» EXERCISE: Any picture among the records should be left out, please; retype the rest exactly.
──────── PROVIDED MATERIAL
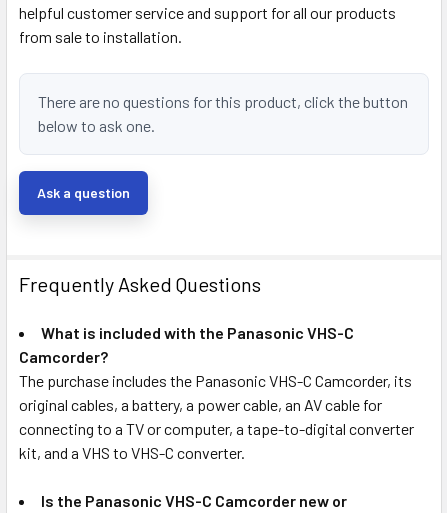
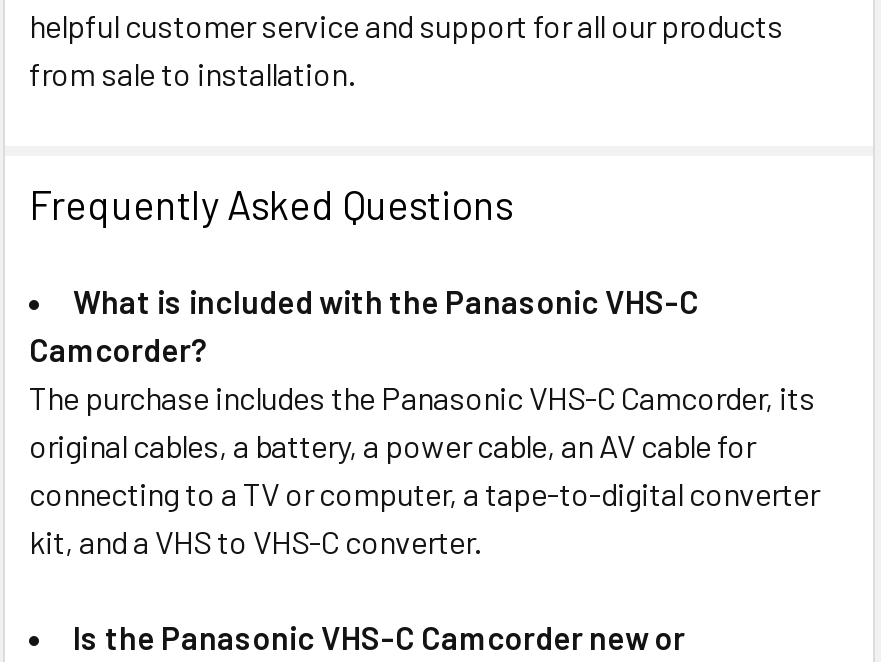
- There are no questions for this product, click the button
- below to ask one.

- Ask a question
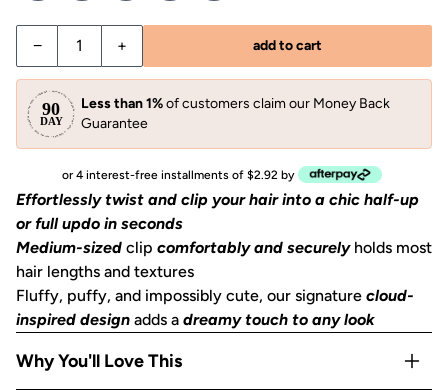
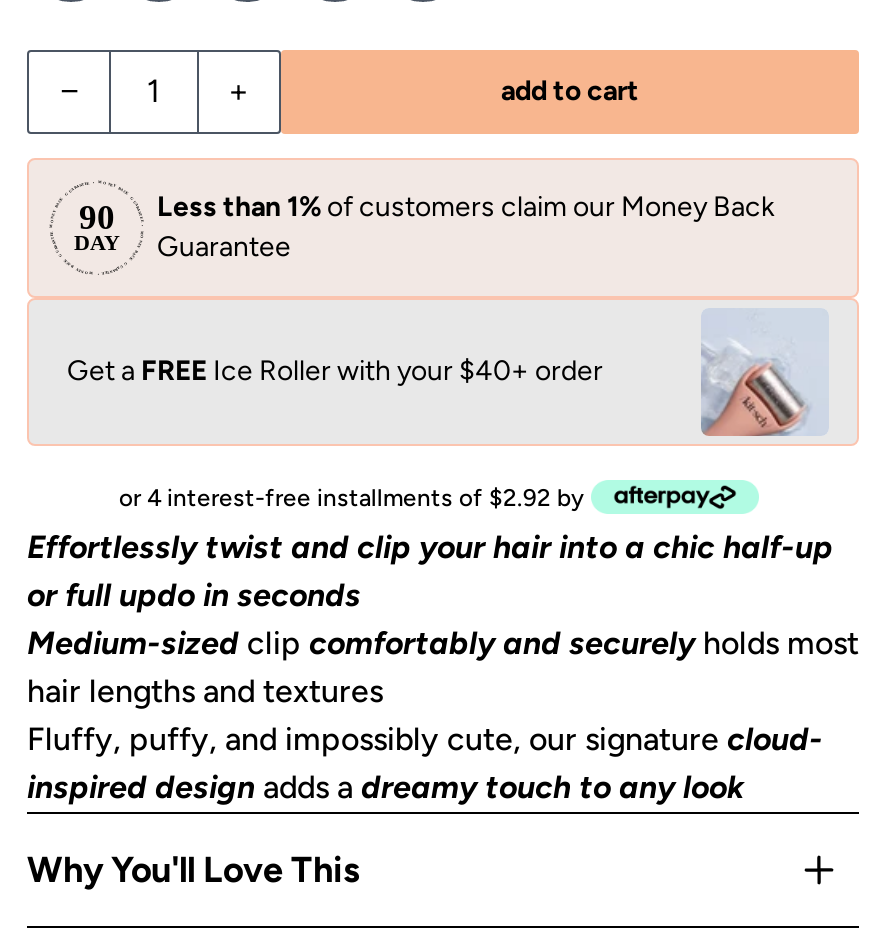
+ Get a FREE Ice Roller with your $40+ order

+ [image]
────────────────
» EXERCISE OUTPUT:
- There are no questions for this product, click the button
- below to ask one.

- Ask a question
+ Get a FREE Ice Roller with your $40+ order

+ [image]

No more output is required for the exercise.